Arriving early is a must for any interview, and accounting is no exception. In this decidedly type-A field, you’re expected to demonstrate meticulous precision and attention to detail, and the accuracy of your work can significantly impact a company’s bottom line. Showing up late demonstrates exactly the opposite, so be there ahead of time.

5. Be Specific

Give specific examples, even when your interviewer doesn’t ask for them. It makes more of an impact to talk about the spreadsheets you’ve created for your personal taxes and budget, for instance, than to simply say you’re skilled in Excel.

6. Demonstrate Your Value

What sets you apart from other candidates? Perhaps you have experience in your prospective employer’s client industries, or you’re well-versed in the software they use.

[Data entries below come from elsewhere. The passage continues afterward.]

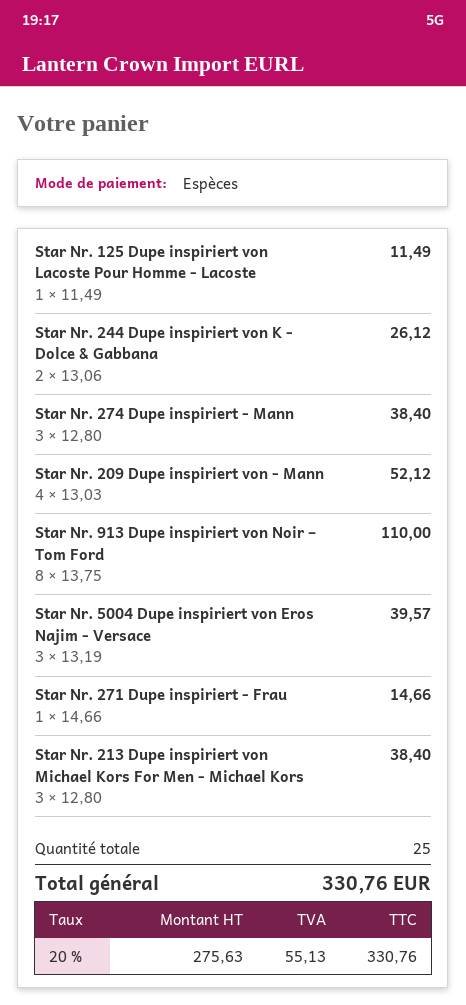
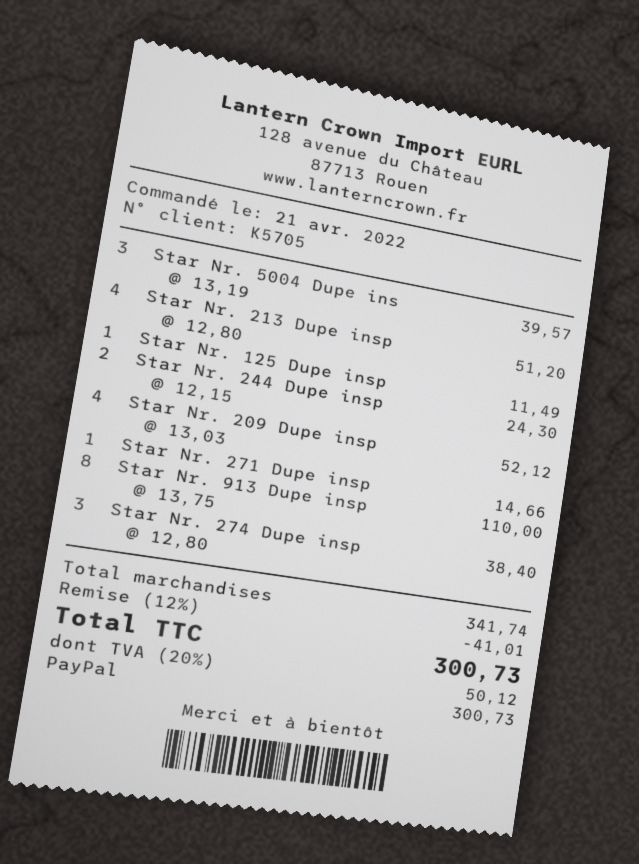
payment method: cash -> PayPal
Star Nr. 244 Dupe inspiriert von K - Dolce & Gabbana: 2 x 13.06 = 26.12 -> 2 x 12.15 = 24.30
Star Nr. 213 Dupe inspiriert von Michael Kors For Men - Michael Kors: 3 x 12.80 = 38.40 -> 4 x 12.80 = 51.20
discount: none -> 12% = 41.01
tax: 20% = 55.13 -> 20% = 50.12
total: 330.76 -> 300.73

Maybe you have excellent communication and interpersonal skills that help you work efficiently with other departments. Know what unique qualities you bring to the table, and make sure you emphasize them during your interview.

7. Research the Company

If you research the company ahead of time, you can be all the more specific when you explain the skills and attributes that make you a great fit for the job. Referring to specific departments, events, problems and people also demonstrates the attention to detail that characterizes a great accountant.

8. Research Your Field

Keep up with the Financial Accounting Standards Board and International Accounting Standards Board, as well as new tax laws and other regulatory changes. Your interviewer may ask timely questions to see if your knowledge is up to date.

9. Ask Questions

Specific questions show that you’re engaged, thoughtful and detail-oriented enough to pick out points of interest from the discussion. Your interview is also an opportunity for you to learn about your potential employer — you are interviewing them just as much as they are interviewing you, so asking questions helps you determine if you want to work with them as well.

10. Be Confident

Your resume has already demonstrated that you have the educational background and experience necessary for the job. Instead of worrying about what exactly your interviewer wants to hear, prepare several stories and specific examples, brush up on your accounting knowledge and enter the interview knowing that you have what it takes. An interview is ultimately a chance to sell yourself, and you’ll do a far better job of that if you’re confident and relaxed.